El siempre impresionante espectáculo del ballet con música en directo, que de vez en cuando nos sirve la Orquesta de Euskadi con el Ballet de Biarritz, nos trae, esta vez, el controvertido personaje de María Antonieta, reivindicado, últimamente con más complejidad que su famosa y sofisticada frivolidad. María Antonieta y todo lo que le rodea, claro; o sea la cumbre del desmedido barroquismo cortesano. Efectivamente, el desarrollo de los diversos cuadros de este ballet -sobre todo los corales, los del cuerpo de baile- es como un paseo por esas hileras de habitaciones de los palacios; todas preciosas, distintas pero muy parecidas, y que uno no se cansa de admirar. Fue, a mi juicio, lo mejor de la propuesta de Malandain, ese continuo desfile de estampas cortesanas, con una compañía excelentemente vestida -cola barroca en cascada sobre espalda desnuda-, disciplinada, que cuadra la simetría con una elegancia que le da soltura y personalidad a cada individuo; que cae limpia y matemáticamente sobre el compás, bien marcado, de la batuta de Mélanie Levy-Thiébaut y la música de Haydn, y que sigue no sólo el ritmo, sino el tactus y la limpieza del más puro clasicismo en la misma sintonía de la columna dórica; pero que, a la vez, con puntuales pasos transgresores, la trasciende. Es una coreografía muy bailada, y esto se agradece mucho. Toda la música que se interpreta, se baila. Su fórmula es invariable y eficaz: planteamiento de los pasos en los diferentes temas, y adornos y variaciones -de tres en tres, en mitades de grupo, etc- en las repeticiones (da capos que se dan en casi todas las secciones). El ballet reproduce, así, y visualiza la preciosa arquitectura de la música del clasicismo; un clasicismo sólido pero a la vez trascendido por ambos márgenes: el barroco del adornado, y el novedoso y algo más esquinado de lo contemporáneo. Ambos, esplendorosamente resueltos por los bailarines que, francamente, evolucionan a un altísimo nivel; pero con un resultado, vencido hacia la coreografía del esplendor barroco.

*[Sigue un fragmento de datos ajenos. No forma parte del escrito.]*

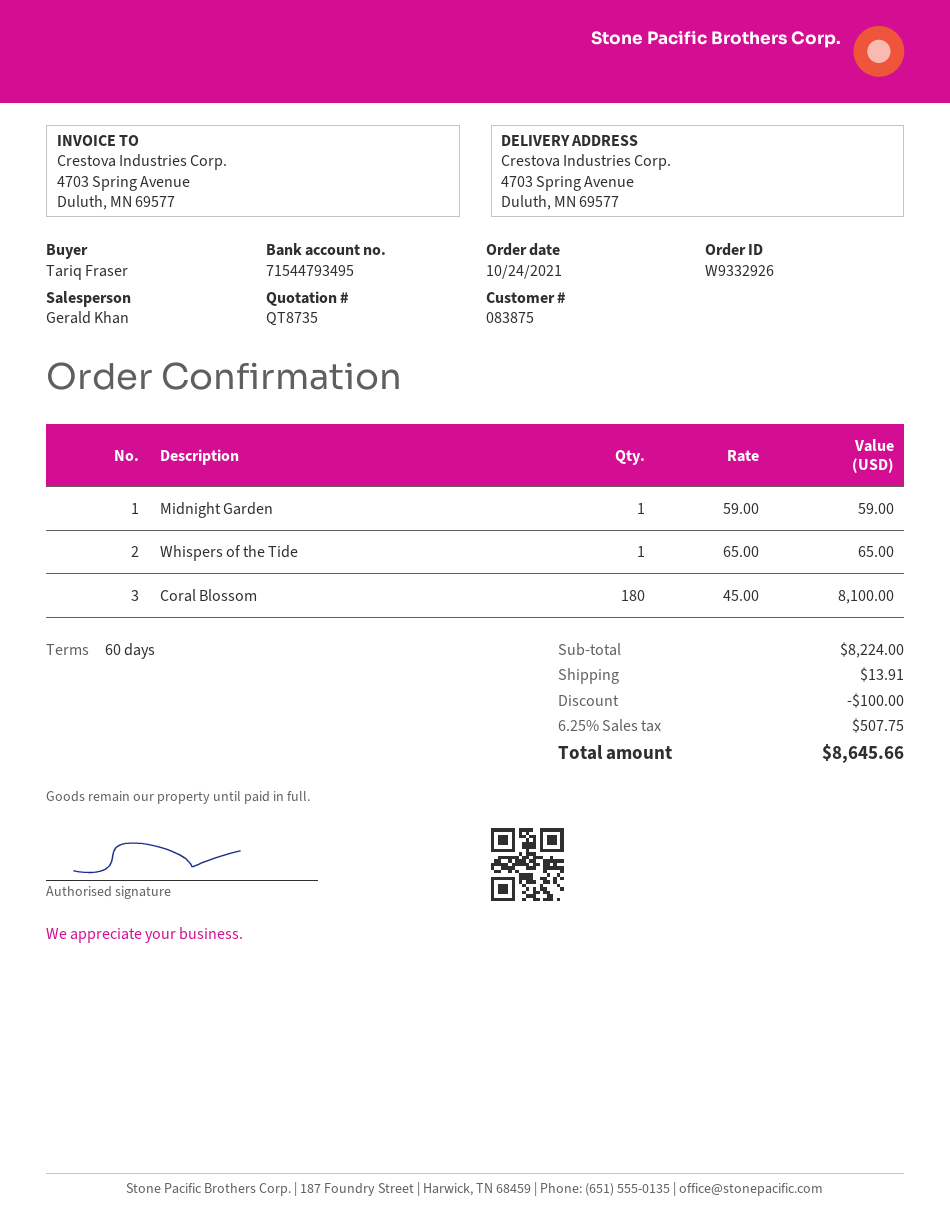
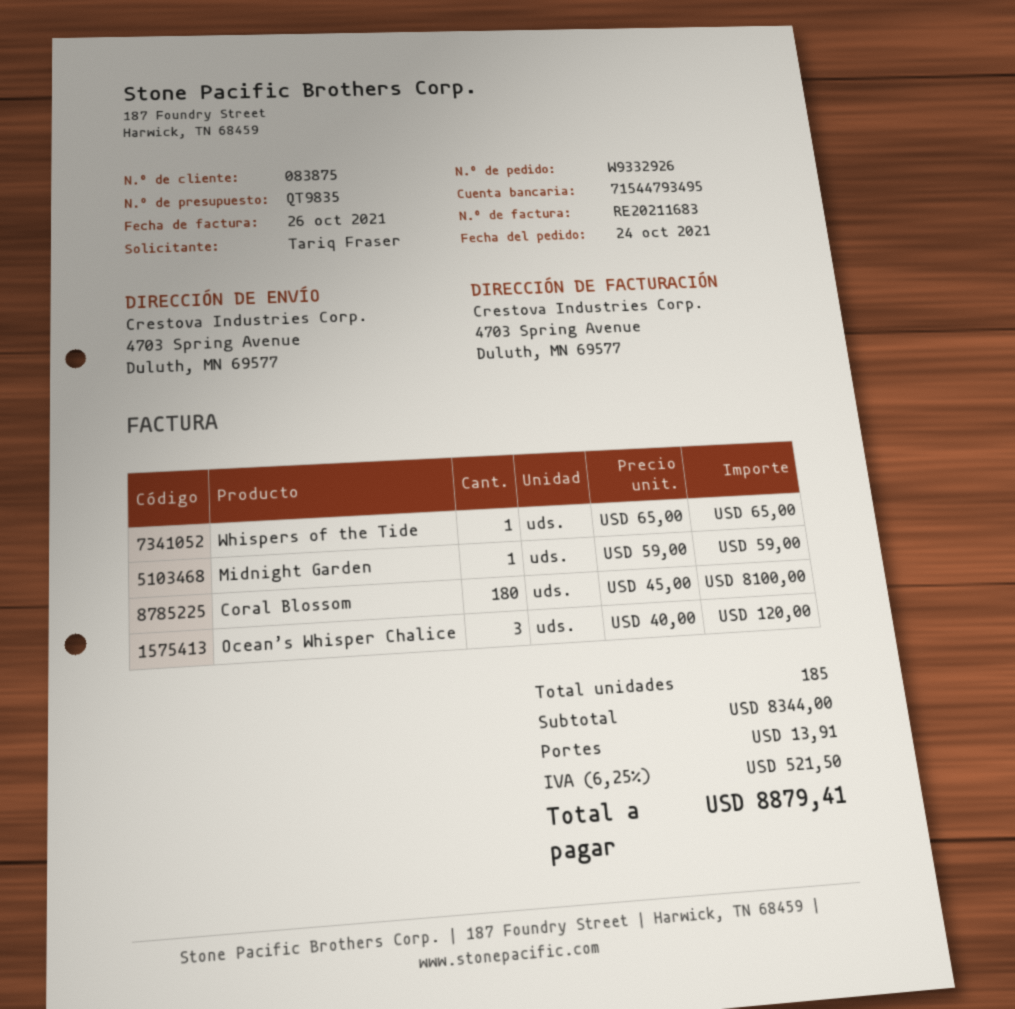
quote number: QT8735 -> QT9835
Ocean’s Whisper Chalice: none -> 3 x 40.00 = 120.00
subtotal: 8224.00 -> 8344.00
discount: 100.00 -> none
tax: 6.25% = 507.75 -> 6.25% = 521.50
total: 8645.66 -> 8879.41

Porque, en la otra cara de la moneda de esta función -ciertamente, siempre bellísima- está, a mi juicio, la no culminación emocional de los encuentros íntimos, descritos con algunos pasos novedosos y conseguidos, como los bailados en el suelo, pero que no terminaron de separar bien el drama personal y el ambiente que parece siempre festivo. Tampoco el final, que pide sangre, es conmovedor: aunque el populacho se agrupe al estilo de Gades, y suene el barullo de la revuelta, la música de Haydn -ni siquiera con la tempestad- aporta el suficiente dramatismo. No nos podemos sustraer al final de Diálogo de Carmelitas, por ejemplo, de Poulenc, que, en la puesta en escena de algunos regidores (Carsen) es acongojante. Pero esto es una opinión muy personal, e, indudablemente, contaminada.

Porque el disfrute de la velada fue mayúsculo. Me encantó, como siempre, el sentido el humor de Malandain -aunque en esta ocasión hubo menos- en la coreografía de la mesa y los exagerados braceos de los bailarines al comer. El teatro dentro del teatro con ese Perseo y la Medusa a modo de los triunfii, que en la corte francesa preconizaron el ballet, y toda su serie de figuras coreográficas salidas de las vasijas griegas. Espectacular el juego de abanicos. Muy solvente el desfile de solistas, todos a la altura de su rol. Todo impecablemente bonito, evolucionando sobre la meseta cumbre de la música de Haydn, siempre respetuosa y envolvente, desde el foso, para bailarines y público. Este premió, agradecido, la sesión.